# REQUIRED WORK
Return all the lines below in which the string "dots" appears.
*** SUPPLIED MATERIAL ***
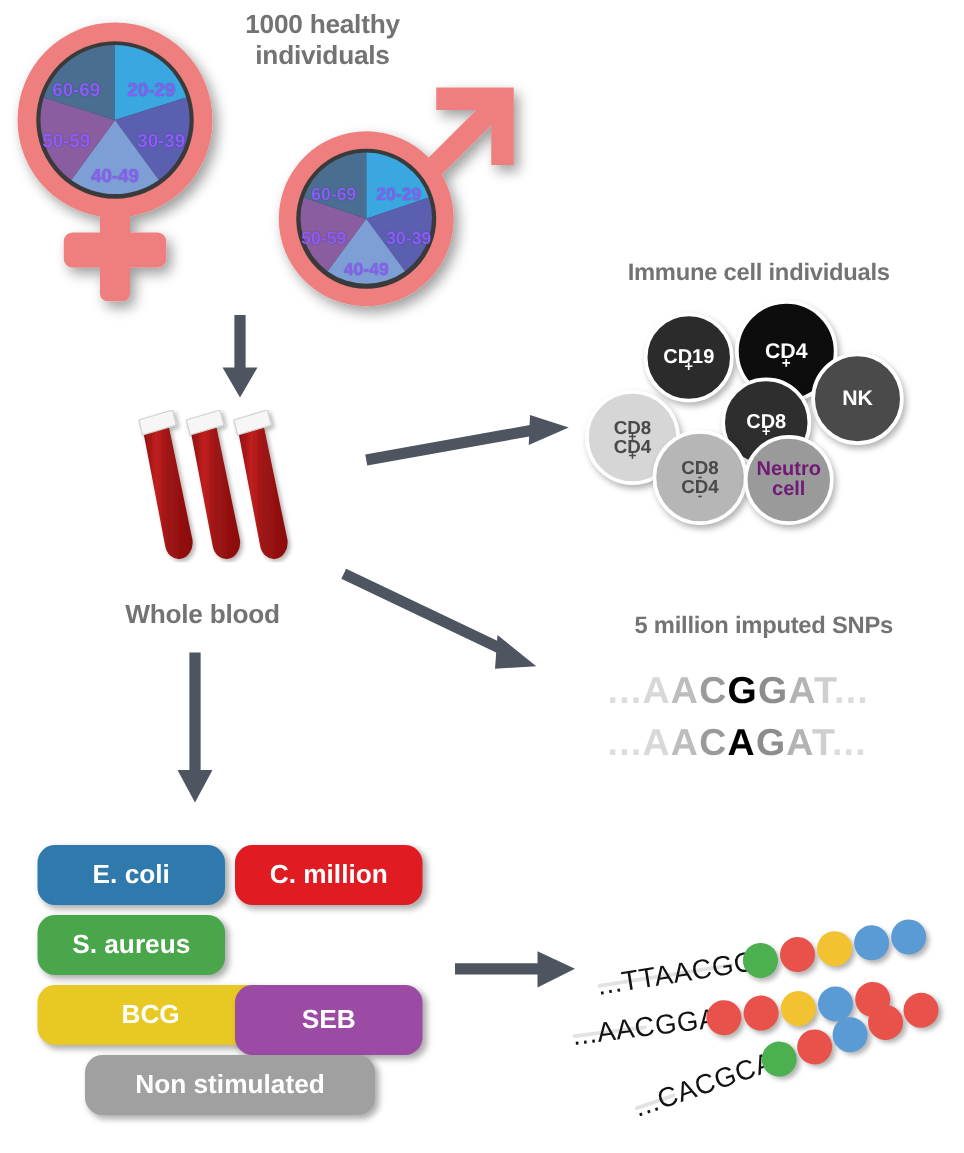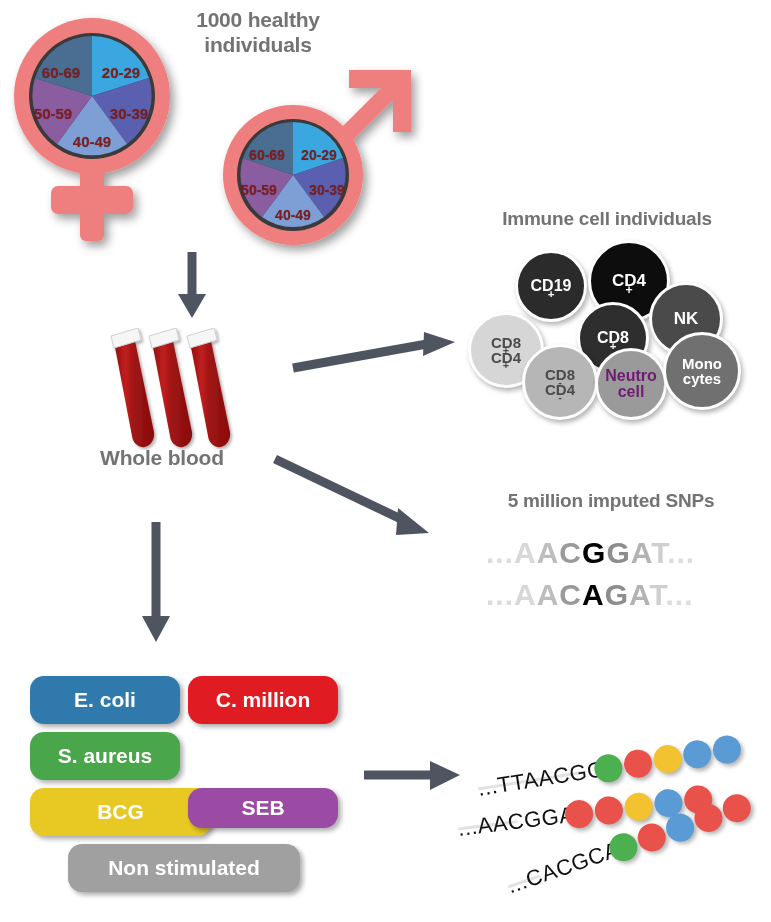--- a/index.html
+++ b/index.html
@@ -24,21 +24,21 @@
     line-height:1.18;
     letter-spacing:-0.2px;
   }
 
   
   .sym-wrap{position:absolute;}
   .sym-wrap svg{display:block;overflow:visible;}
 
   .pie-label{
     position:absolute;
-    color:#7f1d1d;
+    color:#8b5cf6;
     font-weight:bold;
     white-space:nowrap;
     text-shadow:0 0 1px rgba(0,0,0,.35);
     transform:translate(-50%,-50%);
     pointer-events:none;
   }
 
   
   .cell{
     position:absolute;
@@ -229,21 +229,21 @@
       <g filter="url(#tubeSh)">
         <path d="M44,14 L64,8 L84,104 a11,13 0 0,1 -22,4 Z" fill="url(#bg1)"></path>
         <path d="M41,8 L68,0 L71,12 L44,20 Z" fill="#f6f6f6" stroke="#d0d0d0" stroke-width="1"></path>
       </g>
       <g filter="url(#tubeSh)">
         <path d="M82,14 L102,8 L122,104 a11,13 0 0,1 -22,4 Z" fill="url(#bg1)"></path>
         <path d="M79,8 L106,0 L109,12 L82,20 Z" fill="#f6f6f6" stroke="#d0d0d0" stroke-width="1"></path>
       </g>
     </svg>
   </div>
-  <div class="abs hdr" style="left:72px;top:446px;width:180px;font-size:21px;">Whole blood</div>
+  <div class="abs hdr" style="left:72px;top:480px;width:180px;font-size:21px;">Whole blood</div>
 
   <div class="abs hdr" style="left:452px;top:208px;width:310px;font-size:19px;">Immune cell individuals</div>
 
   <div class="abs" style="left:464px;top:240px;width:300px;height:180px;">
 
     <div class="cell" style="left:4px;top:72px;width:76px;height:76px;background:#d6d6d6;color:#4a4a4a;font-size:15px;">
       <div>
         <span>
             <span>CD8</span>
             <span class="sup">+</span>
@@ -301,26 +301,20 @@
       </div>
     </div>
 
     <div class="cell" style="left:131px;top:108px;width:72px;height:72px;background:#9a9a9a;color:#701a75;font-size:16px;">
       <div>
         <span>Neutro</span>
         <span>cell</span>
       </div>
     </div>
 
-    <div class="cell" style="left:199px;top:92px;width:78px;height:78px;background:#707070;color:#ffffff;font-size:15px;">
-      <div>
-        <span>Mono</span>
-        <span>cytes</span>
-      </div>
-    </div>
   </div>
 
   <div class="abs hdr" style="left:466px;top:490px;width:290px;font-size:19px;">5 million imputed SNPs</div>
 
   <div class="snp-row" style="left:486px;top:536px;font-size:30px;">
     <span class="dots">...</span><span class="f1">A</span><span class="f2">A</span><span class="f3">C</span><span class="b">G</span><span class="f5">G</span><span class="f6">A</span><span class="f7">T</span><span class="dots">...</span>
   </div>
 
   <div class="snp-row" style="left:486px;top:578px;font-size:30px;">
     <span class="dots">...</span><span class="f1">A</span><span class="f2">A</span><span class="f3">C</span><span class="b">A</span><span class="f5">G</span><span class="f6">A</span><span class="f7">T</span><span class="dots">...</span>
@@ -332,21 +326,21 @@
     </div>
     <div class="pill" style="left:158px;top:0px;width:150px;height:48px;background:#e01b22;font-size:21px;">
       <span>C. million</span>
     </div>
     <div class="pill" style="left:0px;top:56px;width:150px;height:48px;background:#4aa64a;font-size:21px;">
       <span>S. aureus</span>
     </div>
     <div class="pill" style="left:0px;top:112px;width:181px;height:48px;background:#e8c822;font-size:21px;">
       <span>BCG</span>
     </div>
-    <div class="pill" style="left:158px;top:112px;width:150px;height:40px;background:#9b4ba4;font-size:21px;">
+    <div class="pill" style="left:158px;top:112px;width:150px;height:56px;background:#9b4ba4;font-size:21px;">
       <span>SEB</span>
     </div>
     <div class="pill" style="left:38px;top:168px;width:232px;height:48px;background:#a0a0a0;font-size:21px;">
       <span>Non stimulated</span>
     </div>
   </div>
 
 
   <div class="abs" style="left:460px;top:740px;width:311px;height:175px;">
*** End of SUPPLIED MATERIAL ***
*** SUPPLIED MATERIAL ***
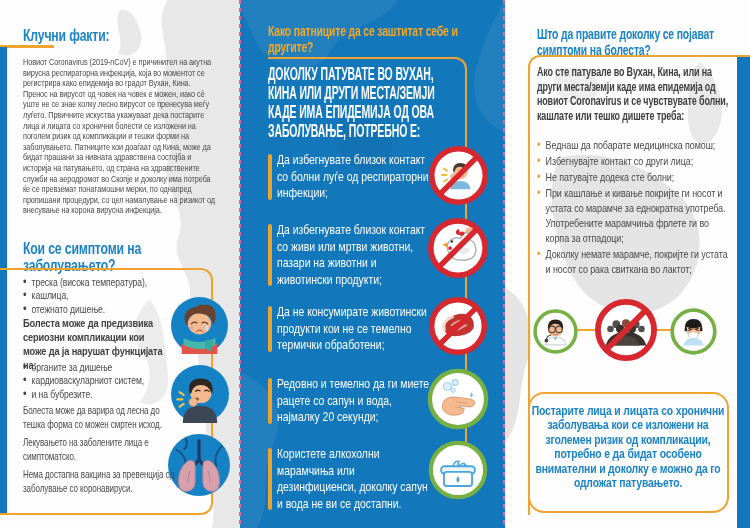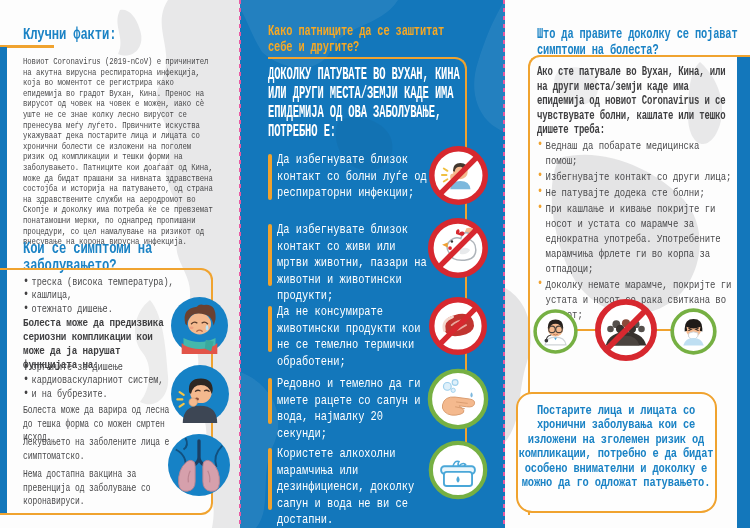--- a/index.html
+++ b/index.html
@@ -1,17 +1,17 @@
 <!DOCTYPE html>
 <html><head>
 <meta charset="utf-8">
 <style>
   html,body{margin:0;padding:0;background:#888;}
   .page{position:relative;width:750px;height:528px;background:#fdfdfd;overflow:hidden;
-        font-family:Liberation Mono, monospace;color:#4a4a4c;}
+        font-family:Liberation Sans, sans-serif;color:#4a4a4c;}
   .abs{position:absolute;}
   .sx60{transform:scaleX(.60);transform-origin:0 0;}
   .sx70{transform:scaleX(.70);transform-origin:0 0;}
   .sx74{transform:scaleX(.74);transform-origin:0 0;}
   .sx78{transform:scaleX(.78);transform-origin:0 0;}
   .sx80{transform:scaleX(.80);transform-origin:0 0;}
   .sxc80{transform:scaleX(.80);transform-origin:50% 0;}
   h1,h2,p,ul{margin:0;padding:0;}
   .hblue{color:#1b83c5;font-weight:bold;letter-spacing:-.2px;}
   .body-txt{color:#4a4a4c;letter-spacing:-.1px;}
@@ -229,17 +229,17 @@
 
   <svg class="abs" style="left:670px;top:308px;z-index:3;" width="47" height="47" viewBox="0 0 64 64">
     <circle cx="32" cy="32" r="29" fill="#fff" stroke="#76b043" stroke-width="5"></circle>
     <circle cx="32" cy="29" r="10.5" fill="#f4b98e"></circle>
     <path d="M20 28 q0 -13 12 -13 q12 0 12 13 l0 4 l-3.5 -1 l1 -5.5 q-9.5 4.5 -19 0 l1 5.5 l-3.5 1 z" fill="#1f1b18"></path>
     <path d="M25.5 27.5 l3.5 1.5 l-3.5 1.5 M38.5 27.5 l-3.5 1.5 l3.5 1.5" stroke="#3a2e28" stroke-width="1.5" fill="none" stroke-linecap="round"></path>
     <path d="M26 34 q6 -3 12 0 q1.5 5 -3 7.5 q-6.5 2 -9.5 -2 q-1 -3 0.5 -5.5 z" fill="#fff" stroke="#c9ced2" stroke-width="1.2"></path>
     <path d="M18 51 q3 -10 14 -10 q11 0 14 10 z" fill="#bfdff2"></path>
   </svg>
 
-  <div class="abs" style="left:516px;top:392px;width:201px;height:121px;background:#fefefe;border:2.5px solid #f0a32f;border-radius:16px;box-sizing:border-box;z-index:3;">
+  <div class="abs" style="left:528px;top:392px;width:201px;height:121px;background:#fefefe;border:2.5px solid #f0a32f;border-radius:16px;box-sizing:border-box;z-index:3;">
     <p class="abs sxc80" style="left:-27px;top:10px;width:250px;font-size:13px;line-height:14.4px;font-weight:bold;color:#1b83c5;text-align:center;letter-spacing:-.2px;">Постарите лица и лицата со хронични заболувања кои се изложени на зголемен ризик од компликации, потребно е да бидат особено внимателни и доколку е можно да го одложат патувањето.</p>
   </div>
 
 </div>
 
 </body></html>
*** End of SUPPLIED MATERIAL ***
# EXERCISE RESPONSE
     <span class="dots">...</span><span class="f1">A</span><span class="f2">A</span><span class="f3">C</span><span class="b">G</span><span class="f5">G</span><span class="f6">A</span><span class="f7">T</span><span class="dots">...</span>
     <span class="dots">...</span><span class="f1">A</span><span class="f2">A</span><span class="f3">C</span><span class="b">A</span><span class="f5">G</span><span class="f6">A</span><span class="f7">T</span><span class="dots">...</span>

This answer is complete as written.